Metadata-Version: 1.0
Name: Ziggy
Version: 0.1.3
Summary: Python modules for Hadoop Streaming
Home-page: http://pypi.python.org/pypi/Ziggy/
Author: Daniel McClary
Author-email: dan.mcclary@northwestern.edu
License: LICENSE.txt
Description: ===========
        Ziggy
        ===========
        
        Ziggy provides a collection of python methods for Hadoop Streaming. Ziggy is
        useful for building complex MapReduce programs, using Hadoop for batch processing
        of many files, Monte Carlo processes, graph algorithms, and common utility tasks (e.g. sort, search).
        Typical usage
        often looks like this::
        
            #!/usr/bin/env python
        
            import ziggy.hdmc as hdmc
        	from glob import glob
        	
        	files_to_process = glob("/some/path/*")
        	results = hdmc.submit_checkpoint_inline(script_to_run, output_filename, files_to_process, argument_string)
            
        To install run::
        
        	python setup.py hadoop
        	python setup.py install
        
        Ziggy was authored by Dan McClary, Ph.D. and originates in the
         `Amaral Lab at Northwestern University <http://amaral.northwestern.edu>`_.
         
         ===========
         Installation Details
         ===========
         
         Unsurprisingly, Ziggy requires a Hadoop cluster.  To make Ziggy work with
         your cluster, you need to edit the setup.cfg file before running 
         ``python setup.py hadoop``.  This ensures that Ziggy creates the correct configuration
         files for its modules.
         
         setup.cfg currently contains 3 definitions that must be specified.  This are
         what
         	hadoop-home
         *how*
         	The HADOOP_HOME for your system.  For example, the default on our clusters
         	at Northwestern is /usr/local/hadoop.
         	
         what
         	num-map-tasks
         *how*
         	The total number of map tasks your cluster for which your cluster is configured.
         	The default is 20.
         	
         what
         	shared-tmp-space
         *how*
         	This is the path to a shared space (usually via NFS) available to all nodes
         	on your Hadoop cluster.  While this space is not necessary for building and
         	executing custom Hadoop-streaming calls, the "checkpointing" calls in HDMC
         	require a shared directory from which to coordinate task and data distribution.
         	
         Once these are set to your liking, run
         ``python setup.py hadoop`` 
         to create the hadoop_config.py modules.  Then run
         ``python setup.py hadoop``
         to install Ziggy
        
        ===========
        Ziggy's Features
        ===========
        
        ----------
        HDMC
        ----------
        
        HDMC provides **bold** principle means of interacting with a Hadoop server.

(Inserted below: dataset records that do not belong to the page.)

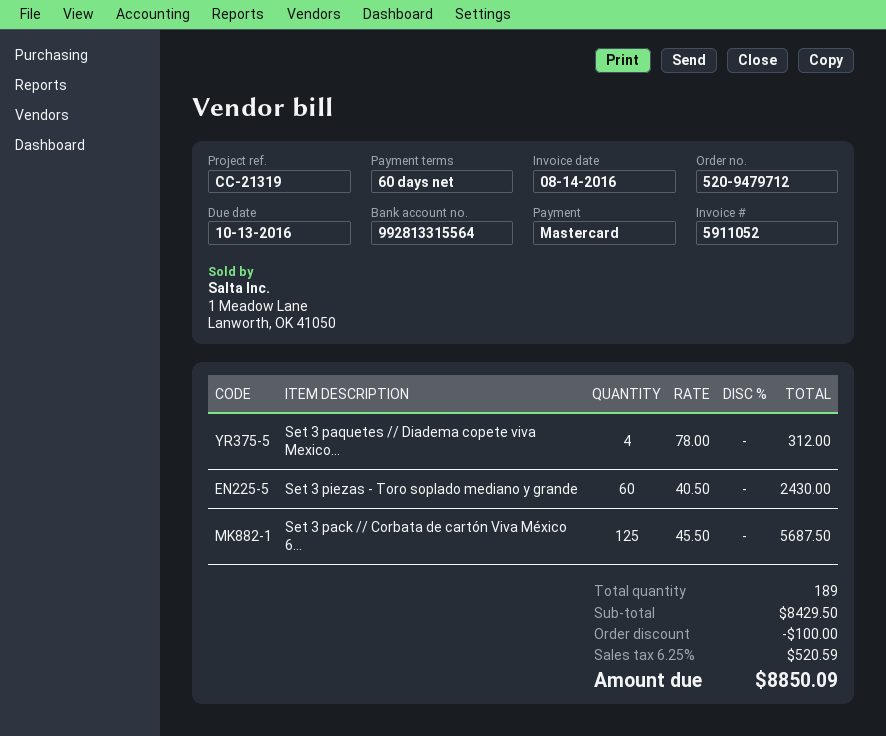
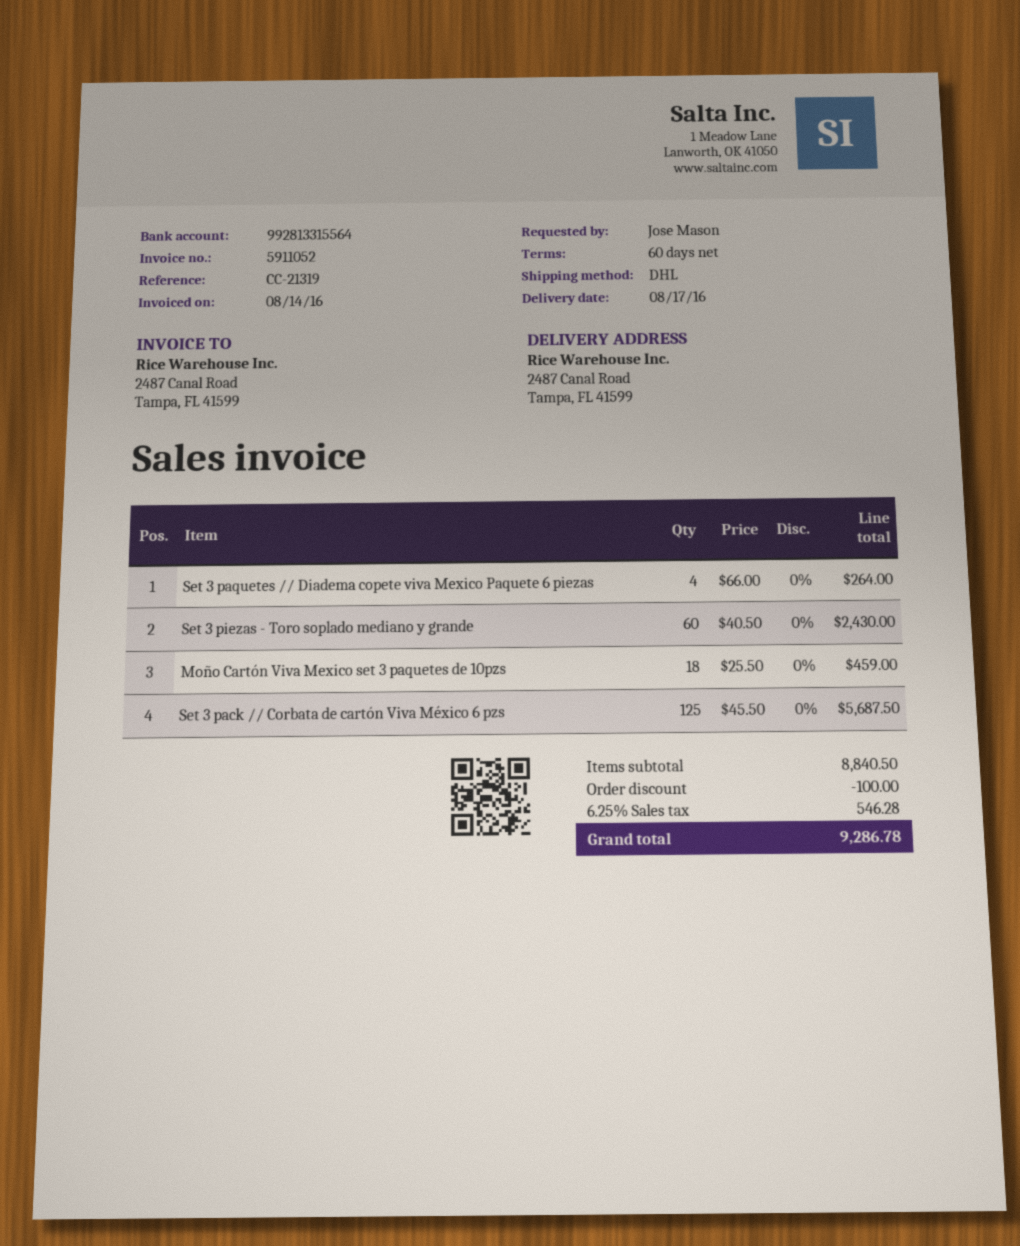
Set 3 paquetes // Diadema copete viva Mexico...: 4 x 78.00 = 312.00 -> 4 x 66.00 = 264.00
Moño Cartón Viva Mexico set 3 paquetes de 10pzs: none -> 18 x 25.50 = 459.00
subtotal: 8429.50 -> 8840.50
tax: 6.25% = 520.59 -> 6.25% = 546.28
total: 8850.09 -> 9286.78

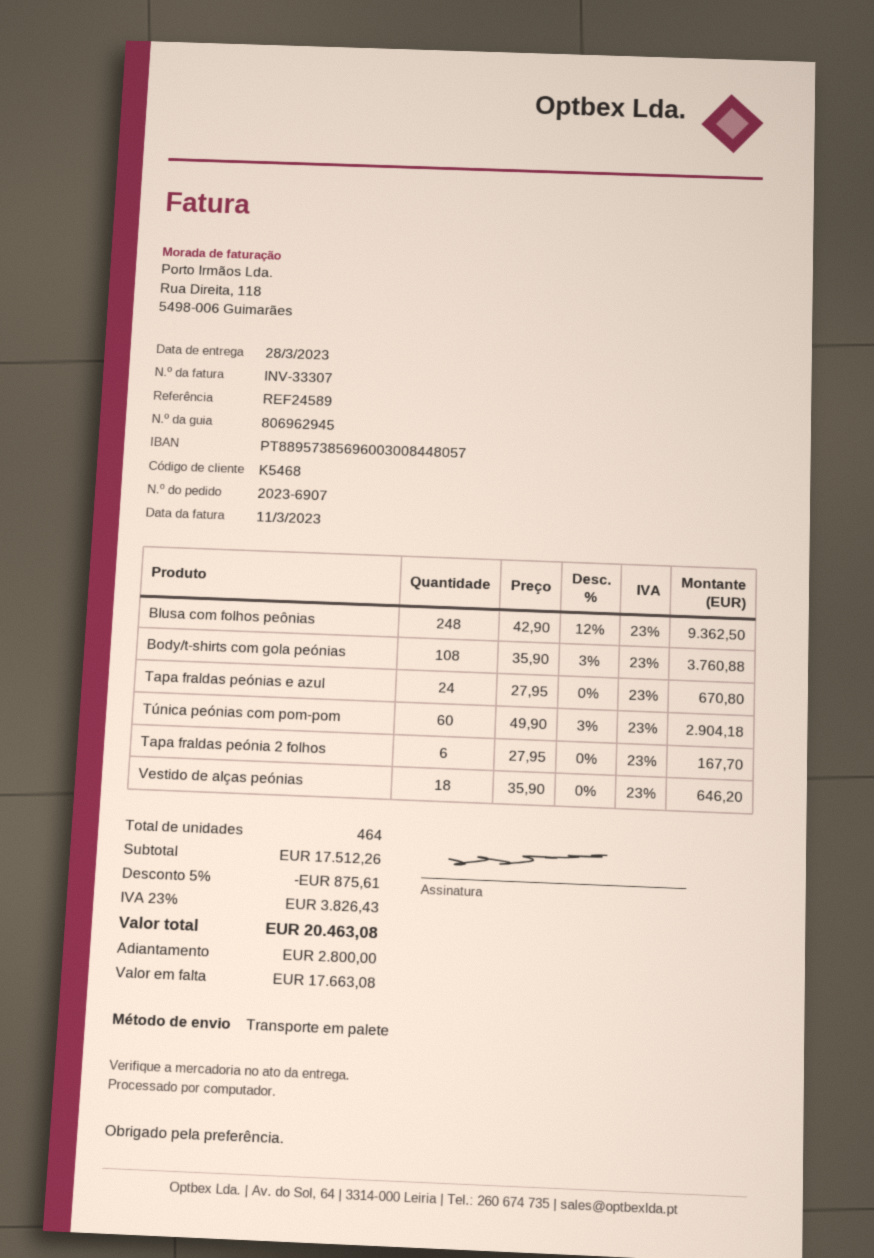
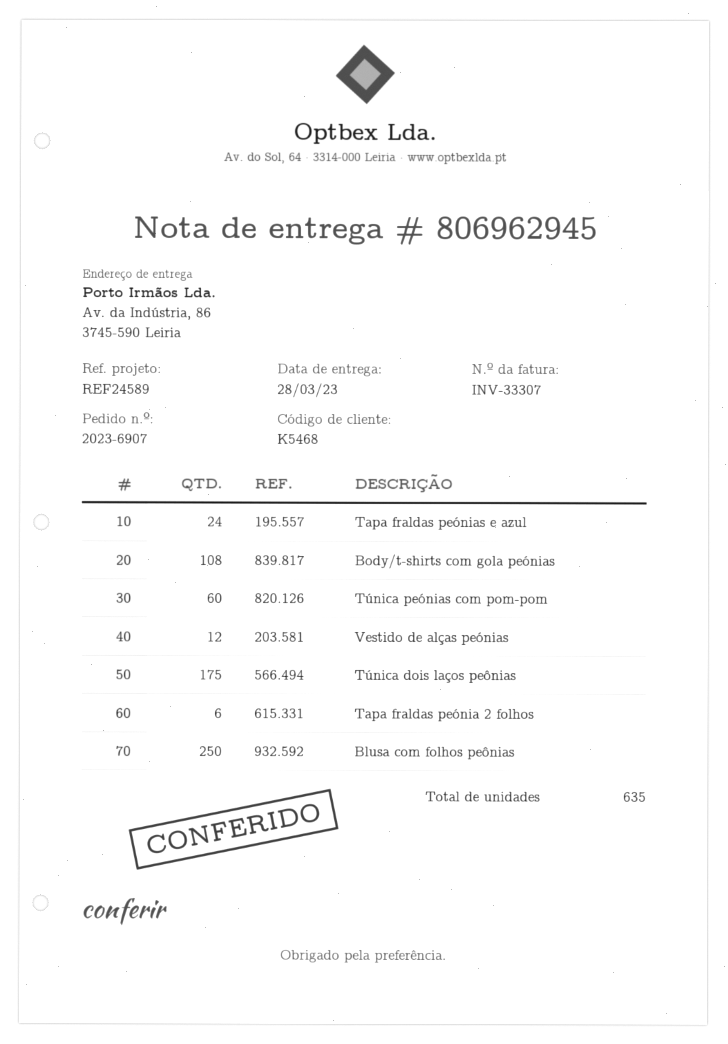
Blusa com folhos peônias: 248 -> 250
Vestido de alças peónias: 18 -> 12
Túnica dois laços peônias: none -> 175
total quantity: 464 -> 635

        Import it using ``import ziggy.hdmc``.  The interaction types are:
        
        what
        Call Assembly
        *how*
        Building custom and executing Hadoop streaming calls.  This is done using
        the ``build_generic_hadoop_call``, ``execute`` and ``execute_and_wait`` methods.
        
        what
        Monte Carlo Mapping
        *how*
        Running Monte Carlo-type operations by providing only a mapping script and
        a number of iterations.  This is done using the ``submit_inline`` and ``submit``
        methods.
        
        what
        Data/Argument Distribution
        *how*
        Processing several datafiles or a list of arguments in parallel across mappers.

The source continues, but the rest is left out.